Irresistible: Espionage, dissent and NGOs

(Photo: David von Blohn / Demotix)

(Photo: David von Blohn / Demotix)

Edward Snowden’s revelations on the voracious appetite of spying on all and sundry by the National Security Agency and allied agencies should not give pause for too much comment, other than to affirm a general premise: Activists and non-government groups are to be feared.  Non-profits are seen as potential threats, though what to is sometimes unclear.  Any government worth its salt should be afraid of its citizens – the latter must make the former accountable; the former must hold to the contractual bargain with citizens. 

Last week, Snowden revealed to members of the Council of Europe via videolink from Moscow that such groups as Human Rights Watch and Amnesty International were high on the list of surveillance targets.  “The NSA has specifically targeted either leaders or staff members in a number of civil and non-governmental organisations… including domestically within the borders of the United States.”  He also delved further into such data mining programs as XKeyscore, a technology representing “the most significant new threat to civil liberties in modern times.”  Analysts, using the program, can select the metadata of an individual, and find content, “without judicial approval or prior review.”

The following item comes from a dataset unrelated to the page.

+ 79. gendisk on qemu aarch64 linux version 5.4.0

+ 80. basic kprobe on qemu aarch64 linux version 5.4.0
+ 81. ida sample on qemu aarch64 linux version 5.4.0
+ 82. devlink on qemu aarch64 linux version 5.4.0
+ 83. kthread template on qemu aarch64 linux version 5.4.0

Dinah PoKempner, general counsel at Human Rights Watch, responded that, if true, it was “indicative of the overreach that US law allows to security agencies.”  Such conduct “would again show why the US needs to overhaul its system of indiscriminate surveillance.” Indeed, it would fly in the face of a long held, if somewhat erroneous belief, that the US State Department actually treasures its human rights defenders, seeing them as the vanguard of reform rather than a cabal of troublesome dissent.  Human rights defenders in allied countries, for instance, pose a different set of problems.

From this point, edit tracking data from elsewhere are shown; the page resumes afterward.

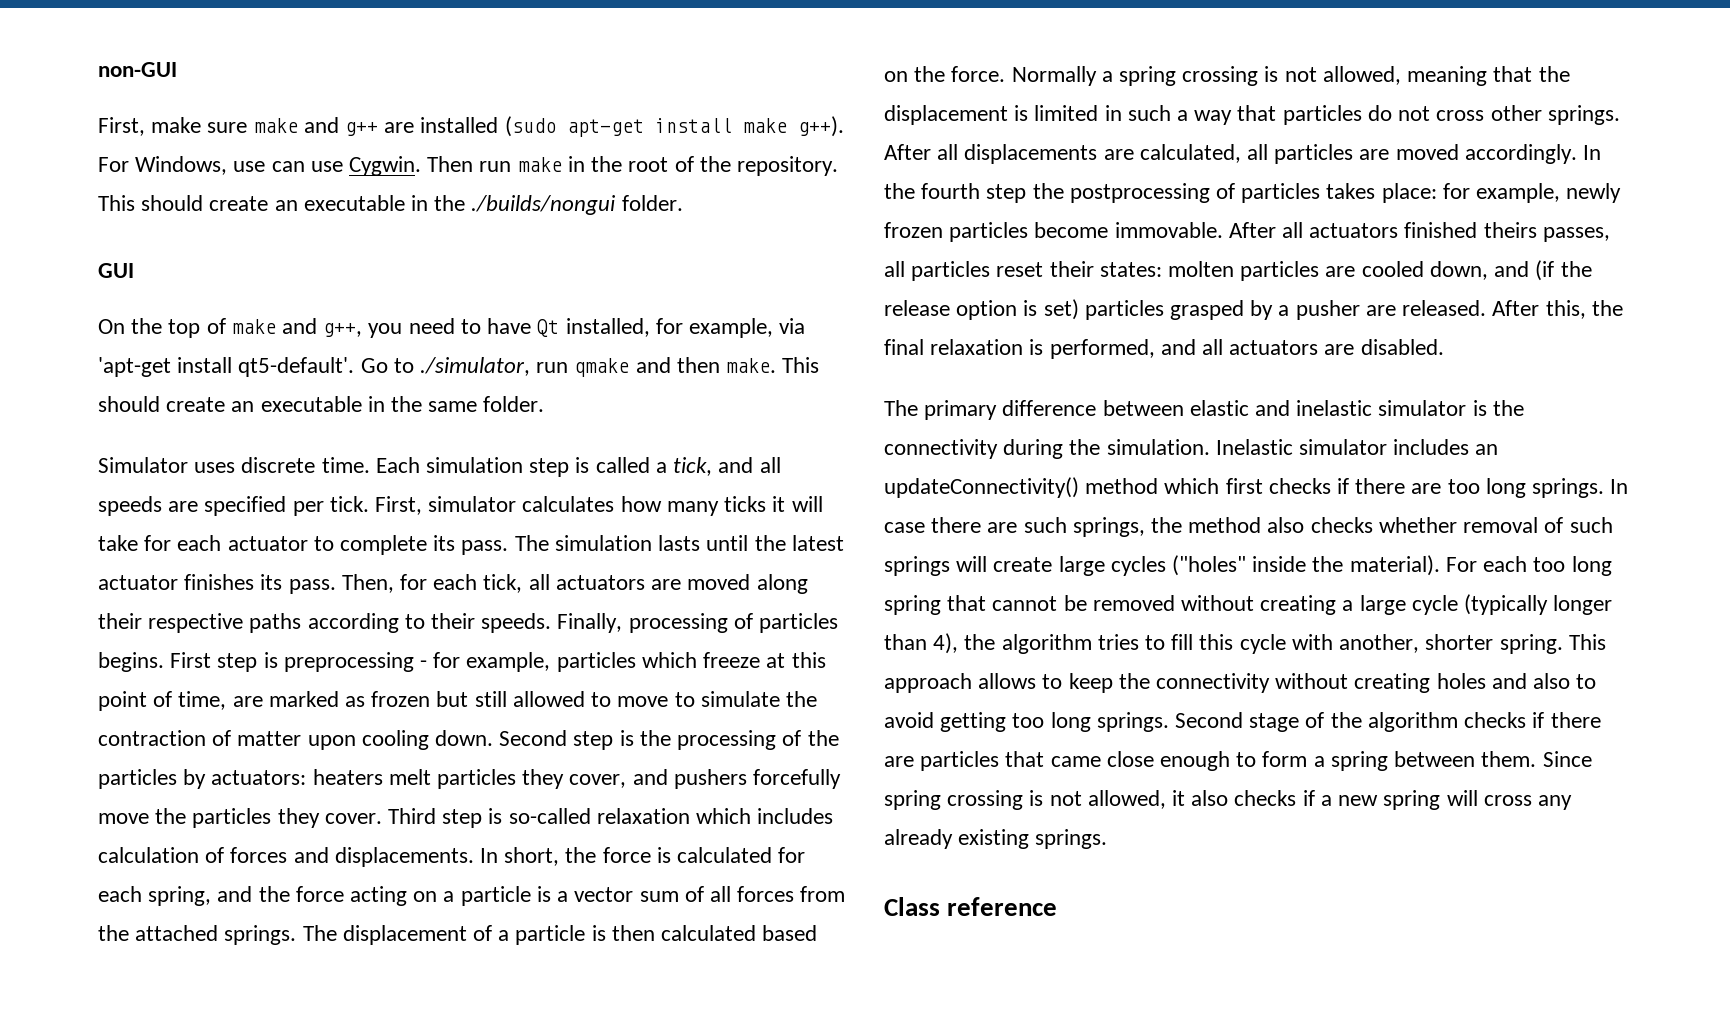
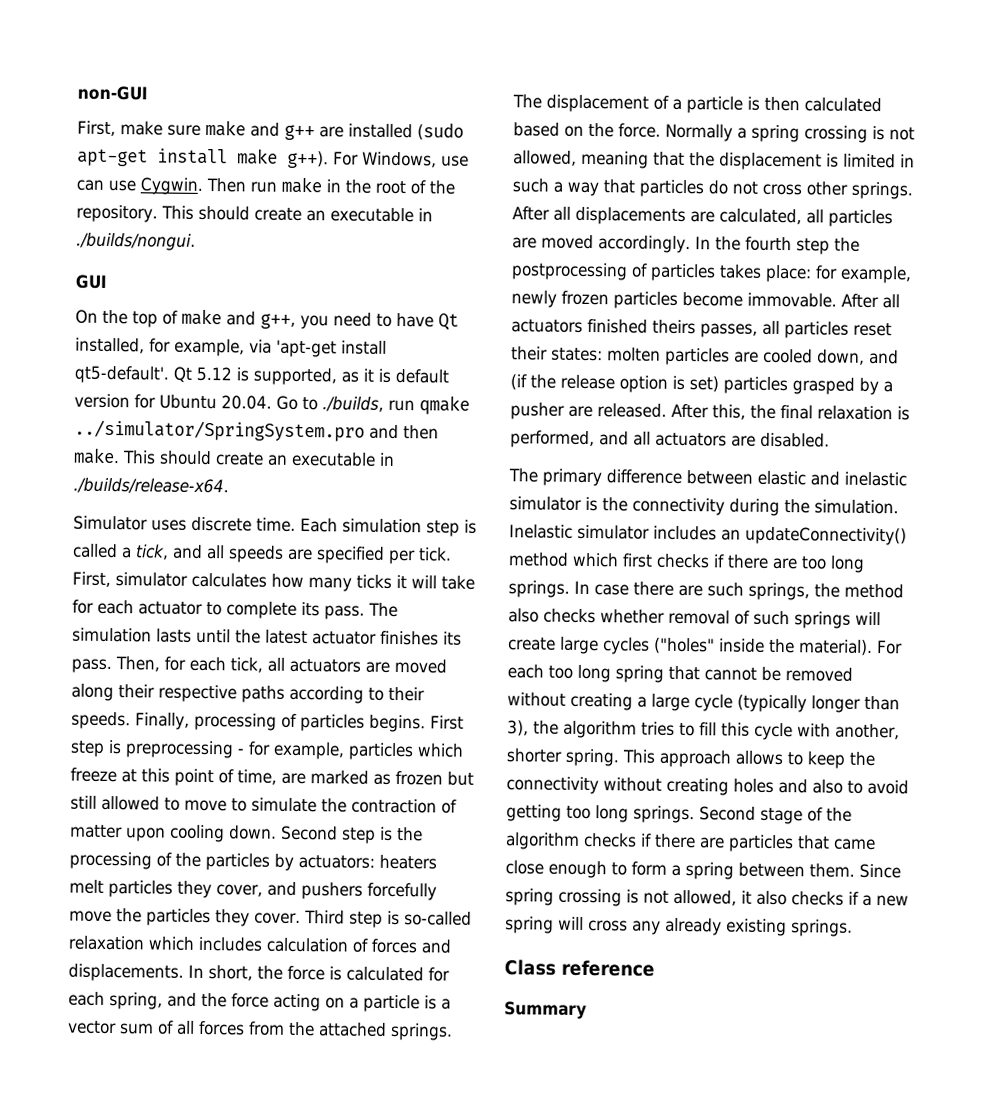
- This should create an executable in the ./builds/nongui folder.
+ This should create an executable in ./builds/nongui.
- Go to ./simulator, run qmake and then make.
+ Qt 5.12 is supported, as it is default version for Ubuntu 20.04. Go to ./builds, run qmake ../simulator/SpringSystem.pro and then make.
- This should create an executable in the same folder.
+ This should create an executable in ./builds/release-x64.
- For each too long spring that cannot be removed without creating a large cycle (typically longer than 4), the algorithm tries to fill this cycle with another, shorter spring.
+ For each too long spring that cannot be removed without creating a large cycle (typically longer than 3), the algorithm tries to fill this cycle with another, shorter spring.
+ Summary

A cursory glance at the guidelines of the US State Department on supporting human rights reveals how, “Protecting and supporting human rights defenders is a key priority of US foreign policy…. The Department’s objective is to enable human rights defenders to promote and defend human rights without hindrance or undue restriction and free from fear of retribution against them or their families.”  Stirring stuff.  There is even a reference to US support for the UN Declaration on Human Rights Defenders, adopted by consensus of the General Assembly in 1998.  Various strategies and techniques of encouragement are then discussed.

The guidelines even set out who human rights defenders are – those who “working alone or in groups, who non-violently advocate for the promotion and protection of universally recognised human rights and fundamental freedoms.”

Evidently, these guidelines did not quite cross the tables of those involved in the surveillance complex.  This may well be partly due to bureaucratic bungling – the irresistible growth of the espionage complex, but it may just as well be seen as consistent: after all, the NSA watches, and the State Department disposes.  The two occasionally seem to meet in fumbling circumstances.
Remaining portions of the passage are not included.